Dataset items

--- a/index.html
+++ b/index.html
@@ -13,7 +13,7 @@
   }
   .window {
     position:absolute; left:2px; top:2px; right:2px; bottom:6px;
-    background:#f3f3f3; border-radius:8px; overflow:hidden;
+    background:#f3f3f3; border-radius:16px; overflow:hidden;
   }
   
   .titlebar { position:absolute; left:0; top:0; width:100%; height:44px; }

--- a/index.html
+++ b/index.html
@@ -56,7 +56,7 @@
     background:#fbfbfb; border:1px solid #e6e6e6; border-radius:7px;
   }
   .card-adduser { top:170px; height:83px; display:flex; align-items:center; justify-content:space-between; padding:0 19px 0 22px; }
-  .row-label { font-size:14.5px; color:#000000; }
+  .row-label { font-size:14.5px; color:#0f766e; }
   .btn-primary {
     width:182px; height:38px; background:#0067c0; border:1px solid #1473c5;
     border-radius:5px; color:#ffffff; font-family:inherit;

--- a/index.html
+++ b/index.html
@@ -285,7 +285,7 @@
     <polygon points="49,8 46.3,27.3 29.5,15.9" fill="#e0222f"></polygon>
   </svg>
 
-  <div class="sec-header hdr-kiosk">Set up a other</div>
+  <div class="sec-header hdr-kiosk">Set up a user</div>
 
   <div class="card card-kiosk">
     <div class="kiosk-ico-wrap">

...

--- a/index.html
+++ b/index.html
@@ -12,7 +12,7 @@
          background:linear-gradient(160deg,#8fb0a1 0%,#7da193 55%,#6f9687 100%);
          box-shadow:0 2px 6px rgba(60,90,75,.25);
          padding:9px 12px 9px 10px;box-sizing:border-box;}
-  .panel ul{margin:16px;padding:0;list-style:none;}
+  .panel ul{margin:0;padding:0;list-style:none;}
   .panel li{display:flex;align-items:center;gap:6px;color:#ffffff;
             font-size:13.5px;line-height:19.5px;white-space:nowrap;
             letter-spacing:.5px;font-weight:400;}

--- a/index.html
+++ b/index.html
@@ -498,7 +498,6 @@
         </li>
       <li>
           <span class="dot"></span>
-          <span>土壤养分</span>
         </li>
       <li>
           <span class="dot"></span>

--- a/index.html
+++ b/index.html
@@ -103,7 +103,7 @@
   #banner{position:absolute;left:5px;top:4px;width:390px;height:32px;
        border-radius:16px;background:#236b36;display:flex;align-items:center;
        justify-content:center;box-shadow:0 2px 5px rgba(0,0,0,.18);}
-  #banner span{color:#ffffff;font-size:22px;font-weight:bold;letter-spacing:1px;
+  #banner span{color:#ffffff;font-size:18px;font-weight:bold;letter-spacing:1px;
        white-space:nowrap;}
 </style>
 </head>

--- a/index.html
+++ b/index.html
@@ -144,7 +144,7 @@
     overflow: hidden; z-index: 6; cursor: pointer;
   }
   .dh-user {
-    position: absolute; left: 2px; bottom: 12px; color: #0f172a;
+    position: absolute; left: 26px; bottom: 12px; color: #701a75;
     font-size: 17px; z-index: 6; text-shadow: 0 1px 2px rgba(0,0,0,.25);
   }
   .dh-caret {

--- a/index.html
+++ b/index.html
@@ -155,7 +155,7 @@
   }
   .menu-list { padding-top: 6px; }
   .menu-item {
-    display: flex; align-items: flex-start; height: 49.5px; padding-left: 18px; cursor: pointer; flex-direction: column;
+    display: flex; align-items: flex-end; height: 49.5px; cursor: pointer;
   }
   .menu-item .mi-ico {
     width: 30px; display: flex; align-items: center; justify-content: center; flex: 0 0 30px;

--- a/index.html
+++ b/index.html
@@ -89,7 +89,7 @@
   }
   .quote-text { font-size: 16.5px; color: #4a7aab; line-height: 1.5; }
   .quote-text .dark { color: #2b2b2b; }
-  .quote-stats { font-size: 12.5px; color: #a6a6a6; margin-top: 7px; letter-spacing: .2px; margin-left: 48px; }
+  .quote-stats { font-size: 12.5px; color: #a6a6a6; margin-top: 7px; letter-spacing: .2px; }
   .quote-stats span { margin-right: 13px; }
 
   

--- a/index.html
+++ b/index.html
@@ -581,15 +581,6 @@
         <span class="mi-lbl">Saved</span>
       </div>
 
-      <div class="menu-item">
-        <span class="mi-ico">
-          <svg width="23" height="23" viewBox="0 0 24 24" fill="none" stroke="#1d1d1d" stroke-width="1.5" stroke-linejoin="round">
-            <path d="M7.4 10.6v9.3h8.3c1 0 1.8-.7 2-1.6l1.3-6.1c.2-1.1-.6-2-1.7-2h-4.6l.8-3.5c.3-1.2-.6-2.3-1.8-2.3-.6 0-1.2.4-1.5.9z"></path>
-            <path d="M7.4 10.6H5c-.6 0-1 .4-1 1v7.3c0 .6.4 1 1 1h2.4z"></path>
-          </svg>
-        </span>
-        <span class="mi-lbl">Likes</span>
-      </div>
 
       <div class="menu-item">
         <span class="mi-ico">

* * *

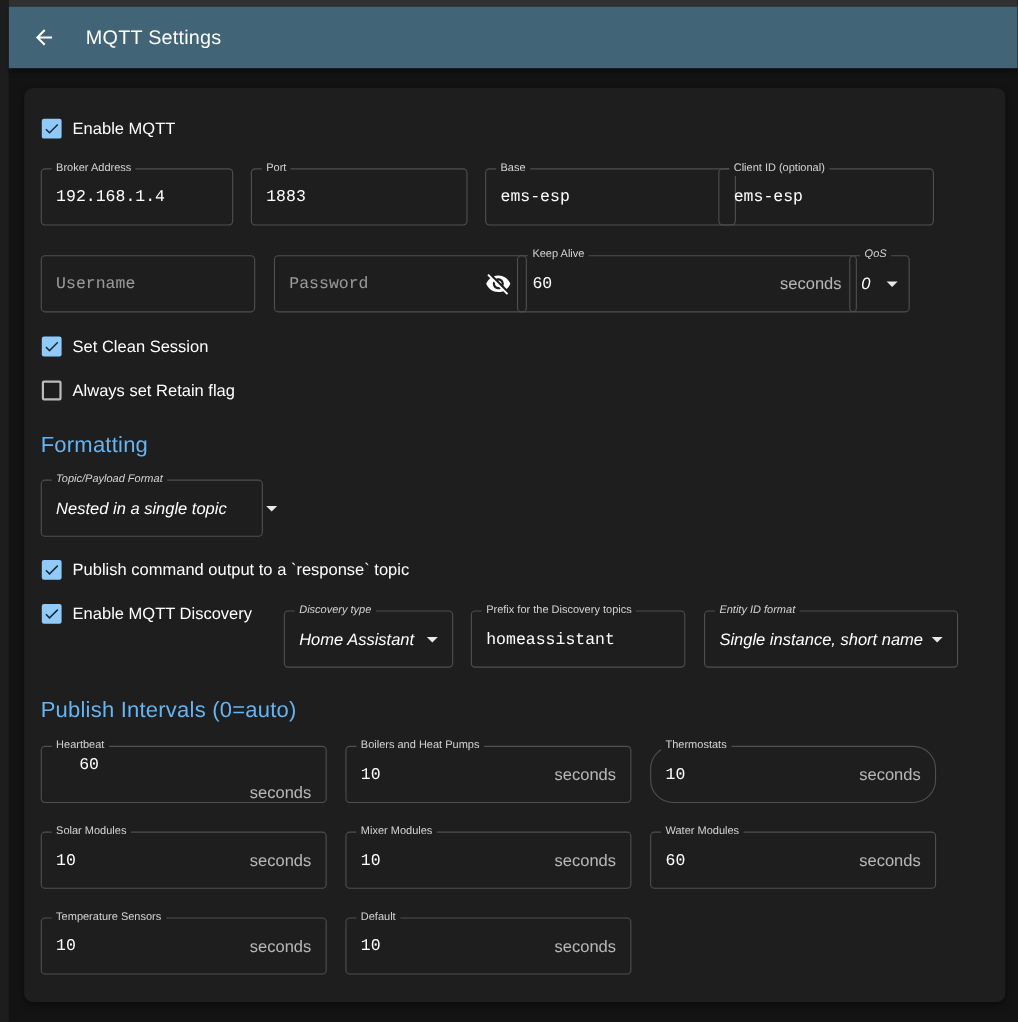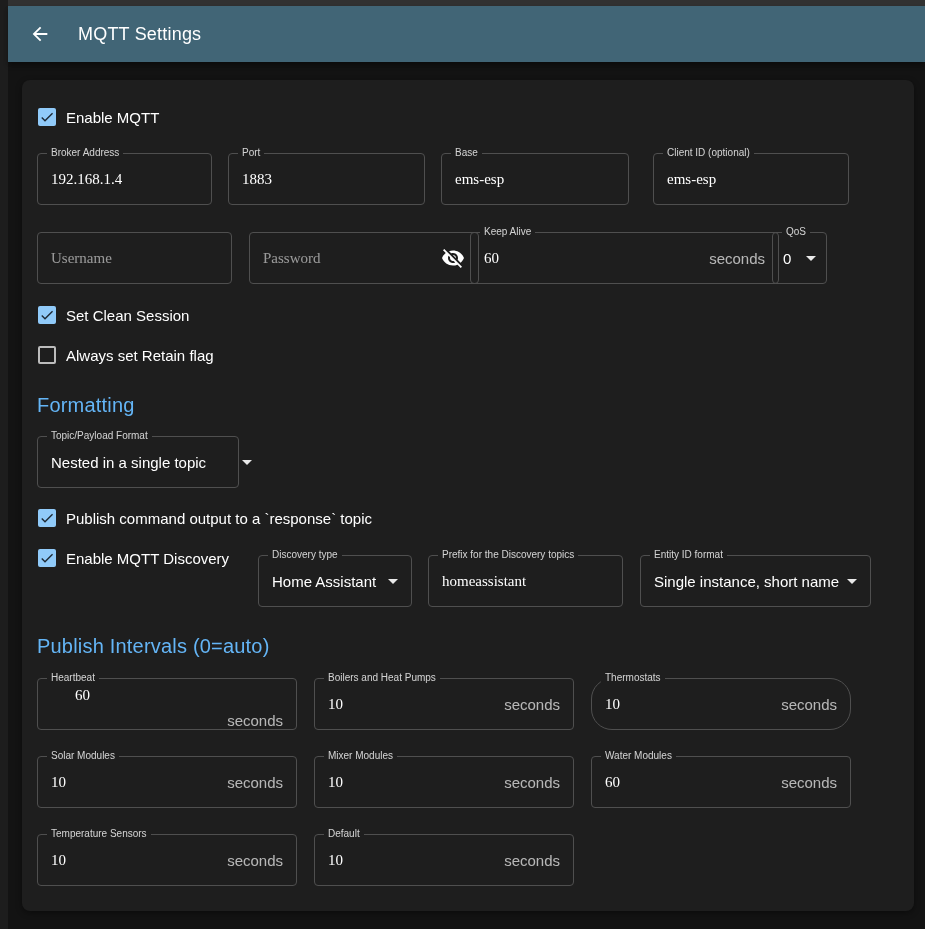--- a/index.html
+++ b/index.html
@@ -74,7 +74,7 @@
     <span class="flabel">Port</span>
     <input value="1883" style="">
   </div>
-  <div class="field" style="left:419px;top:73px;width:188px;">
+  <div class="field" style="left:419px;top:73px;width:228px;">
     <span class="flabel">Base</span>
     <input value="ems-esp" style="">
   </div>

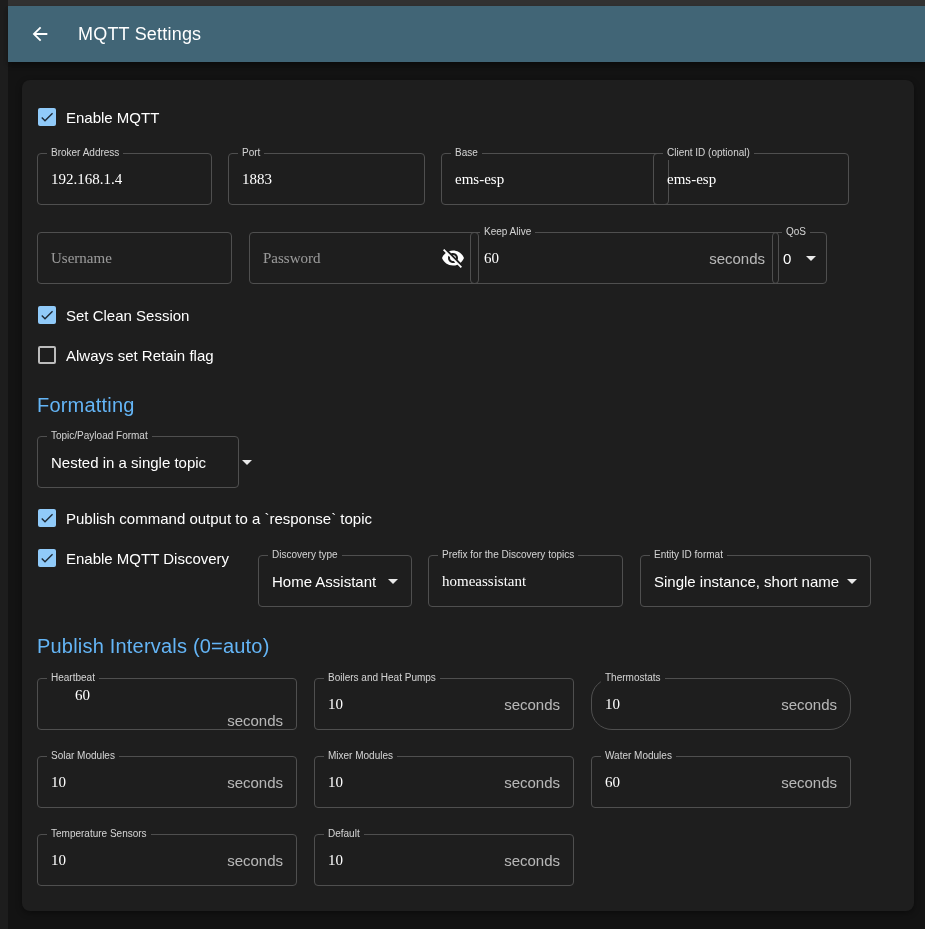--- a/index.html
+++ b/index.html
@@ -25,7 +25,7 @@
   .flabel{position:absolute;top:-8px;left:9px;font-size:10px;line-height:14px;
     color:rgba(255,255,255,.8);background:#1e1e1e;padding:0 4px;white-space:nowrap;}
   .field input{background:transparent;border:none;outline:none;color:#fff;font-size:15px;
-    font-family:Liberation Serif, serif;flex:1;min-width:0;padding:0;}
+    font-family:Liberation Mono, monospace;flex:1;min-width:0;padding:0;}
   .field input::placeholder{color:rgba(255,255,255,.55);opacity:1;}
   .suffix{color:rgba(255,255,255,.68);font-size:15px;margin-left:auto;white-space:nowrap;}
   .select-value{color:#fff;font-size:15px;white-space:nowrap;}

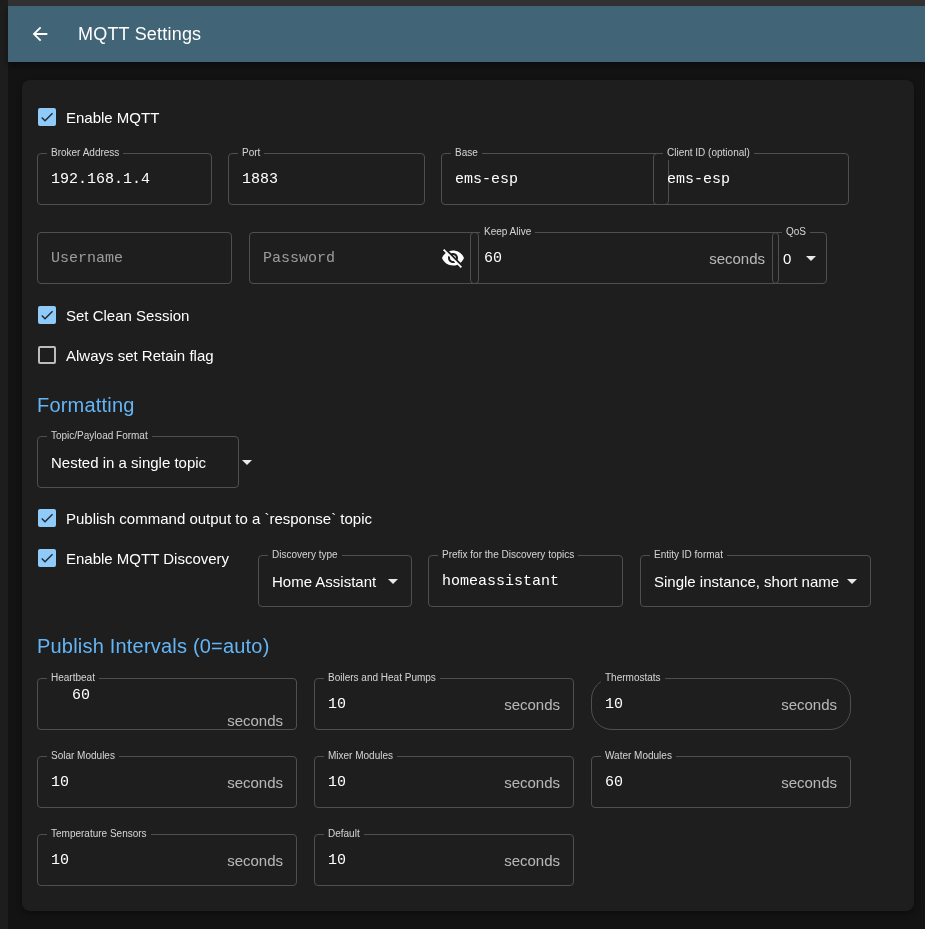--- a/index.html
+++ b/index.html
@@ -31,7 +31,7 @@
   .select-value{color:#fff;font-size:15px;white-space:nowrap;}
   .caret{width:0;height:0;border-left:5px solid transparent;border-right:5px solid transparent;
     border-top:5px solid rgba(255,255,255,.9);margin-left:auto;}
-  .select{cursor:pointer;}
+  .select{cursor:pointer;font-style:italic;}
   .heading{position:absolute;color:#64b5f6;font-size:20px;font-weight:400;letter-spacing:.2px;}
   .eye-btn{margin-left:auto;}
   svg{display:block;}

» **Your task**
The word "none" appears in how many lines of the data? Answer with only the number.

» **Exercise answer**
4